Task details: When a line of the records below contains the string "Free", copy that whole line.
• • • • •
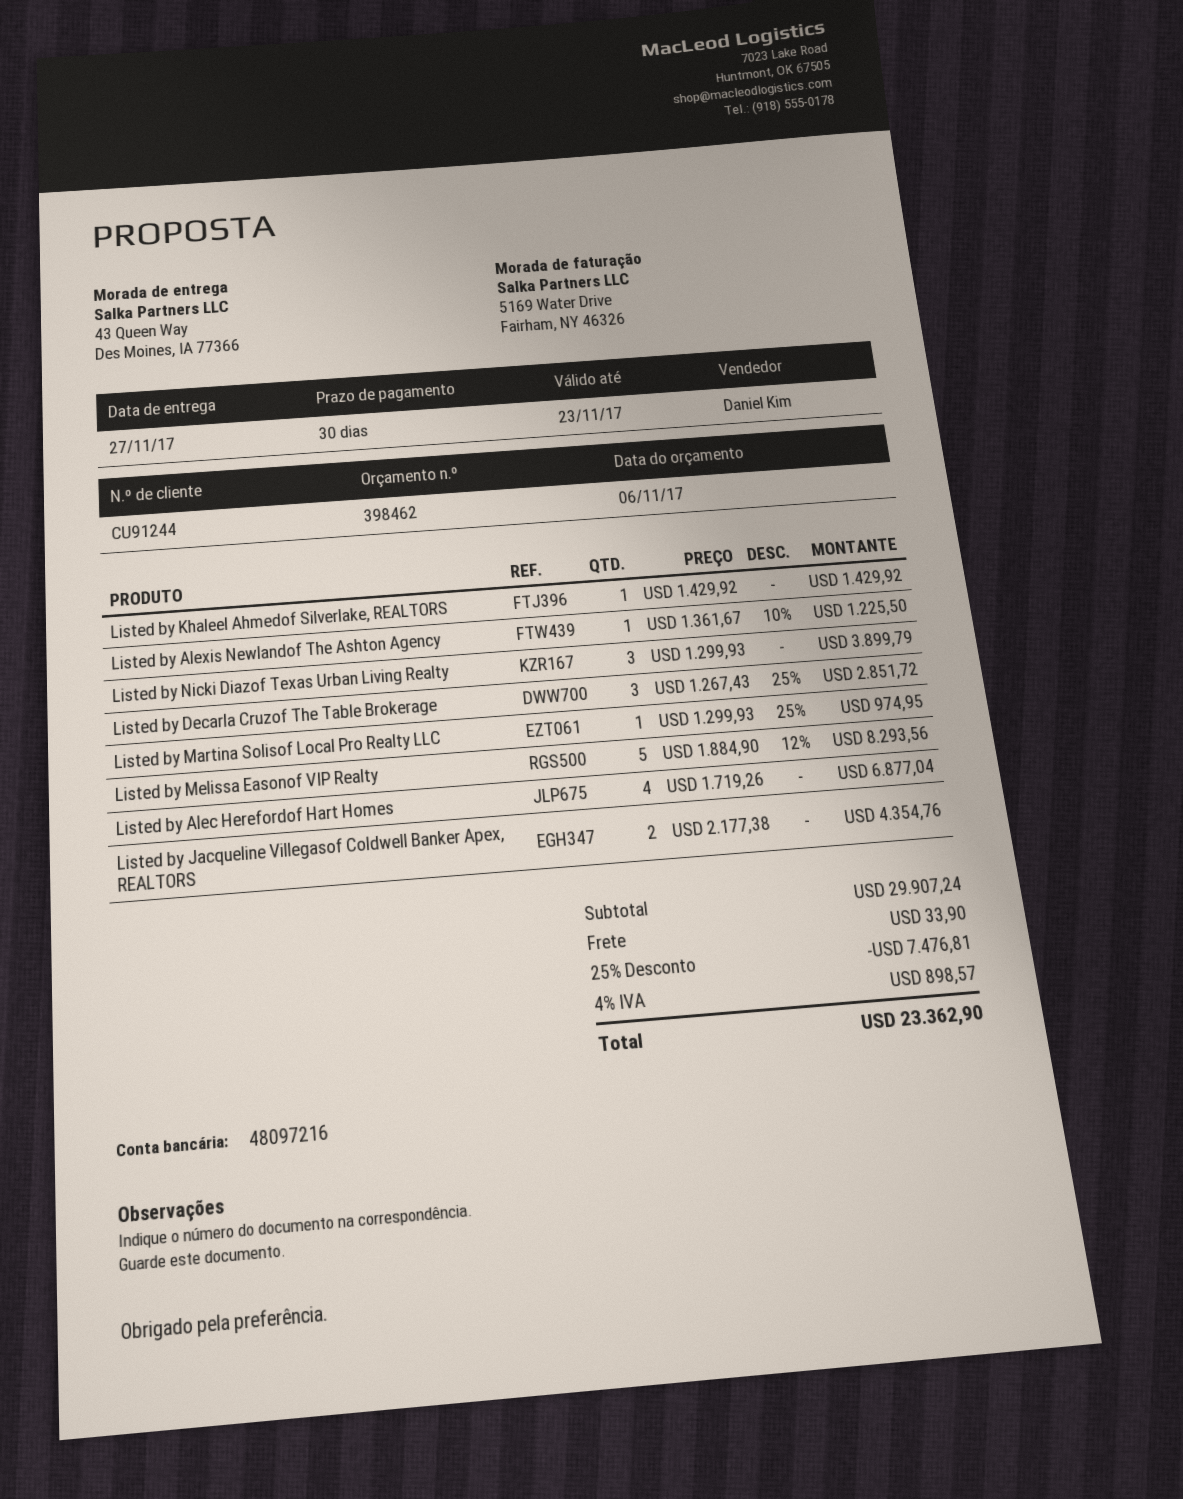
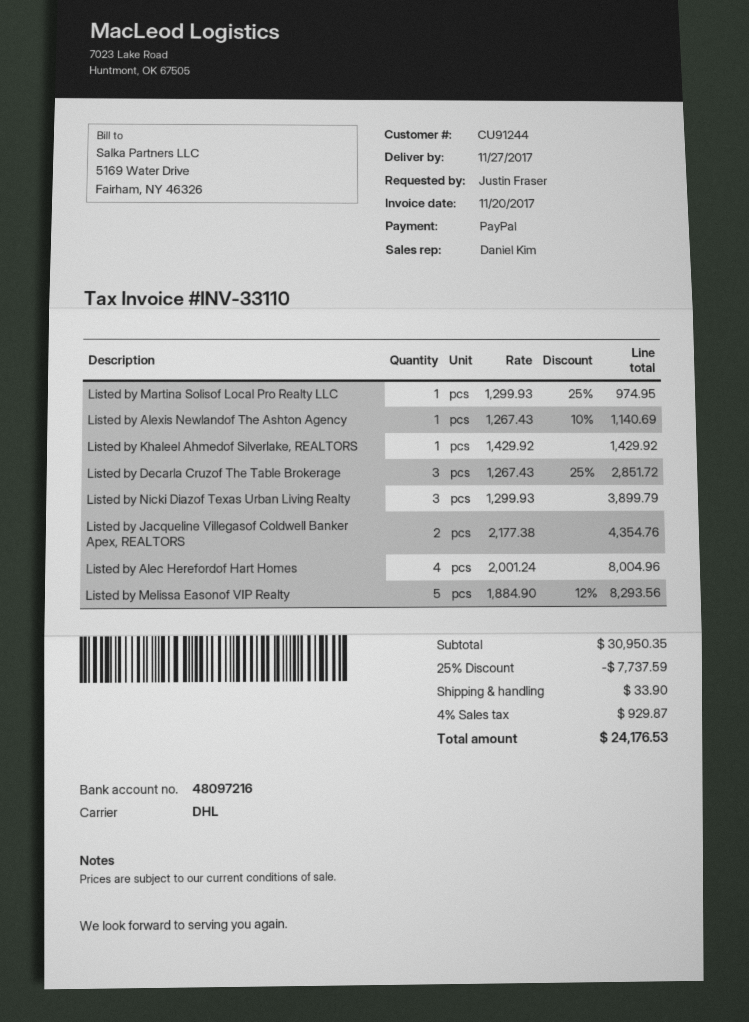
Listed by Alexis Newlandof The Ashton Agency: 1 x 1361.67 - 10% = 1225.50 -> 1 x 1267.43 - 10% = 1140.69
Listed by Alec Herefordof Hart Homes: 4 x 1719.26 = 6877.04 -> 4 x 2001.24 = 8004.96
subtotal: 29907.24 -> 30950.35
discount: 25% = 7476.81 -> 25% = 7737.59
tax: 4% = 898.57 -> 4% = 929.87
total: 23362.90 -> 24176.53

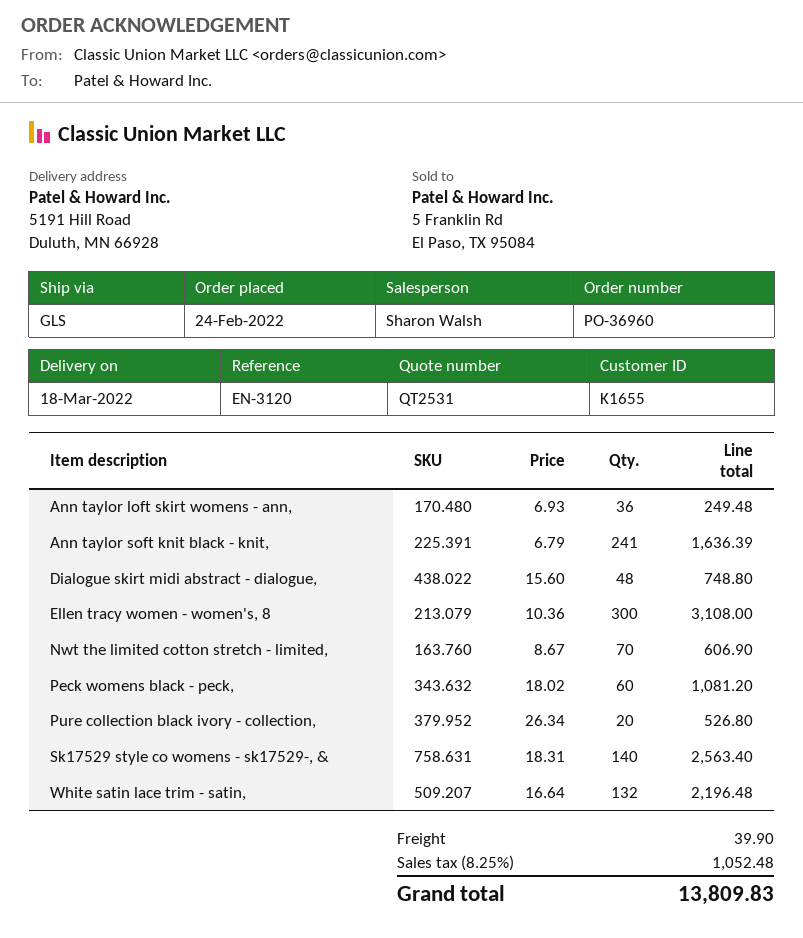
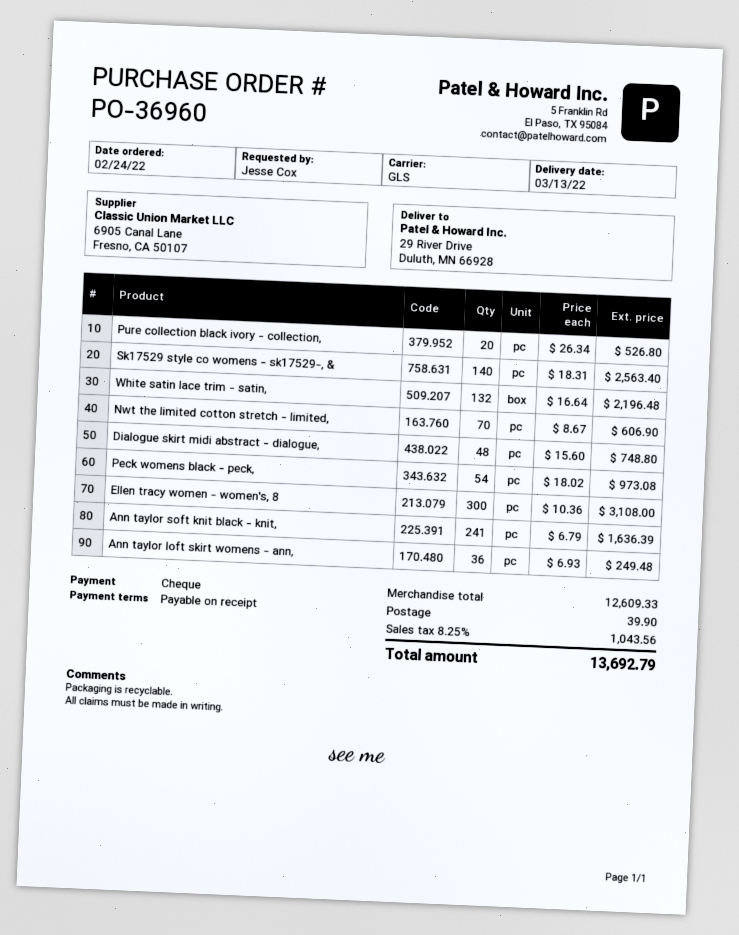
delivery date: 2022-03-18 -> 2022-03-13
ship to: 5191 Hill Road, Duluth, MN 66928 -> 29 River Drive, Duluth, MN 66928
Peck womens black - peck,: 60 x 18.02 = 1081.20 -> 54 x 18.02 = 973.08
tax: 8.25% = 1052.48 -> 8.25% = 1043.56
total: 13809.83 -> 13692.79

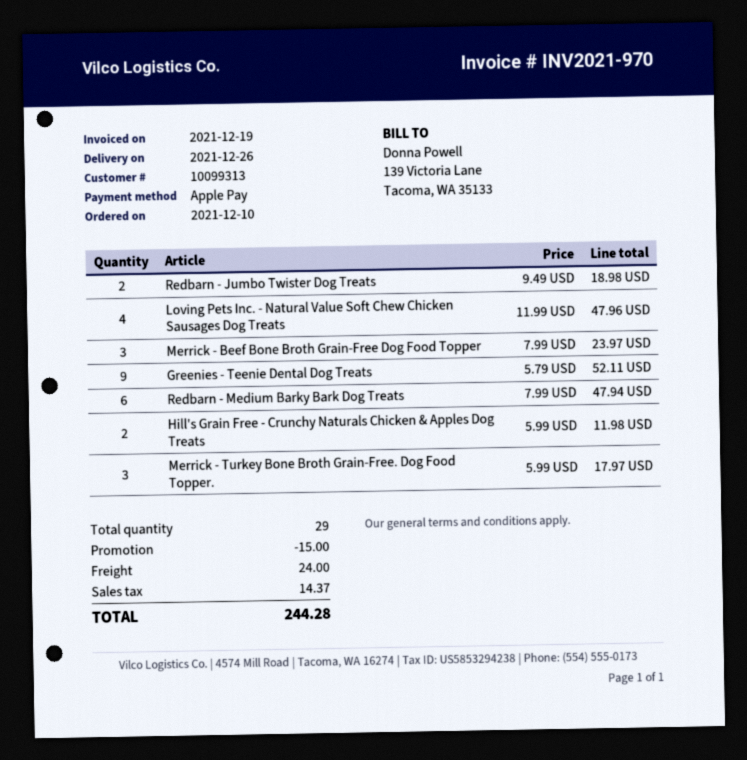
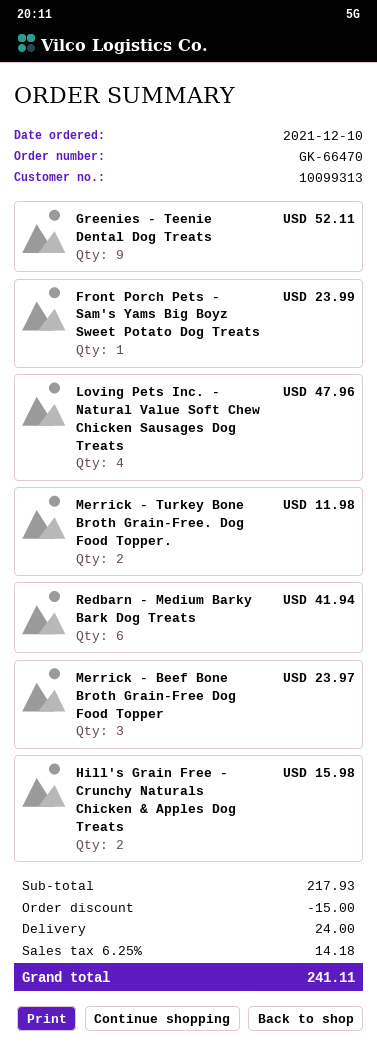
Redbarn - Jumbo Twister Dog Treats: 2 for 18.98 -> none
Redbarn - Medium Barky Bark Dog Treats: 6 for 47.94 -> 6 for 41.94
Hill's Grain Free - Crunchy Naturals Chicken & Apples Dog Treats: 2 for 11.98 -> 2 for 15.98
Merrick - Turkey Bone Broth Grain-Free. Dog Food Topper.: 3 for 17.97 -> 2 for 11.98
Front Porch Pets - Sam's Yams Big Boyz Sweet Potato Dog Treats: none -> 1 for 23.99
tax: 14.37 -> 14.18
total: 244.28 -> 241.11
• • • • •
Expected answer:
Hill's Grain Free - Crunchy Naturals Chicken & Apples Dog Treats: 2 for 11.98 -> 2 for 15.98
Merrick - Turkey Bone Broth Grain-Free. Dog Food Topper.: 3 for 17.97 -> 2 for 11.98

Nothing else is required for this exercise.